Tacking the word ‘disease’ on the end of any diagnosis is devastating, to say the least, especially at the age of 21. But when a professional can’t seem to articulate a probable cause to your chronic disease, perhaps the most overwhelming sensation is confusion. With all of my efforts to live consciously and support my immune system, the news of having an autoimmune disease has been especially emotional and frustrating. While I am grateful my hormones are in balance, at least for now, my body is experiencing constant inflammation, and all I know for certain is that this is not normal.

After having a pity party for myself on the ride home from the doctor’s office, I resolved that I refuse to believe that nothing can be done for my condition, despite being told that diet will have no bearing on my inflammation.
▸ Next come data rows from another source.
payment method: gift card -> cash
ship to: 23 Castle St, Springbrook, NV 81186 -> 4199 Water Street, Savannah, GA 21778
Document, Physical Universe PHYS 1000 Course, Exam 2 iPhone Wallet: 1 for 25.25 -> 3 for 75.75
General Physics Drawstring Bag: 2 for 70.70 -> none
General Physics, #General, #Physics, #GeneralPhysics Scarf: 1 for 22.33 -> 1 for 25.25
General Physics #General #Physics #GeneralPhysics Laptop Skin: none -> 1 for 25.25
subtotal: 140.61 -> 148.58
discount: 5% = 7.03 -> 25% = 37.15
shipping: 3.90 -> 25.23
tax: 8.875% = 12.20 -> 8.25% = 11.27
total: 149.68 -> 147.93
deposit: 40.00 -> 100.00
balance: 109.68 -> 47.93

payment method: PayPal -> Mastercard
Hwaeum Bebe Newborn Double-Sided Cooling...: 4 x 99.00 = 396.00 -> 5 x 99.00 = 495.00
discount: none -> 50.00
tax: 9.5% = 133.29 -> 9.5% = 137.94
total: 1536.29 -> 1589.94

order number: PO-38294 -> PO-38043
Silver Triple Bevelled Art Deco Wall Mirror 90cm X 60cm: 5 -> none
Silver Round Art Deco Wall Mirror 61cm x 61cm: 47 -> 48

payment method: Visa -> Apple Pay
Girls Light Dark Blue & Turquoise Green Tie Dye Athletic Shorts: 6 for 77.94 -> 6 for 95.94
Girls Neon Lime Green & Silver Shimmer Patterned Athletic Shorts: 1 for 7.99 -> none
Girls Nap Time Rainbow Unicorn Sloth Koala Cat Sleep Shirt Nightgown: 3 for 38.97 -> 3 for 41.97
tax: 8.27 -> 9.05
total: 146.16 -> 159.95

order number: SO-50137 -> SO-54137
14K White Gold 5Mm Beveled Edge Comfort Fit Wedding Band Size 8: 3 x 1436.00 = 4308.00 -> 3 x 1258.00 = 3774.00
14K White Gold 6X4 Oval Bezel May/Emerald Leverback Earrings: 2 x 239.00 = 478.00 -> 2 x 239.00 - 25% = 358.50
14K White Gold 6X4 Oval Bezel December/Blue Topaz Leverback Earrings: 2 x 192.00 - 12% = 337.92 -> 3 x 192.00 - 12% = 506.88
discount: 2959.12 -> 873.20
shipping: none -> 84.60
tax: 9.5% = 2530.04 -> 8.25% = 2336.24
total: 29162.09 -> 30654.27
I have spent the last two years taking responsibility for my health, and Crohn’s cannot shake that philosophy.

I am currently taking steps to heal my gut through the Gut and Psychology Syndrome Diet, and while I am on an immunosuppressant steroid drug for eight weeks, I am determined to remain drug-free for this condition after this period. I am determined to achieve remission through a total transformation of my diet, and with the help and guidance of other doctors I am pursuing who have experience treating Crohn’s disease along with other autoimmune issues.

In light of this, I urge any and all who suspect that something is just “off” in their body to look seriously into the problem. And when doctors tell you what the problem is, but offer no solution, dig even deeper. Seek out a Functional Medicine Doctor; get to the root of the issue. Most importantly, take charge of your health, whether it’s your hormones, your gut, your mind, or something else. We cannot function properly as a whole when one part of us is out of balance. Keep searching for answers in your quests for true health, too, and do not let a diagnosis shake you – even if it’s Crohn’s.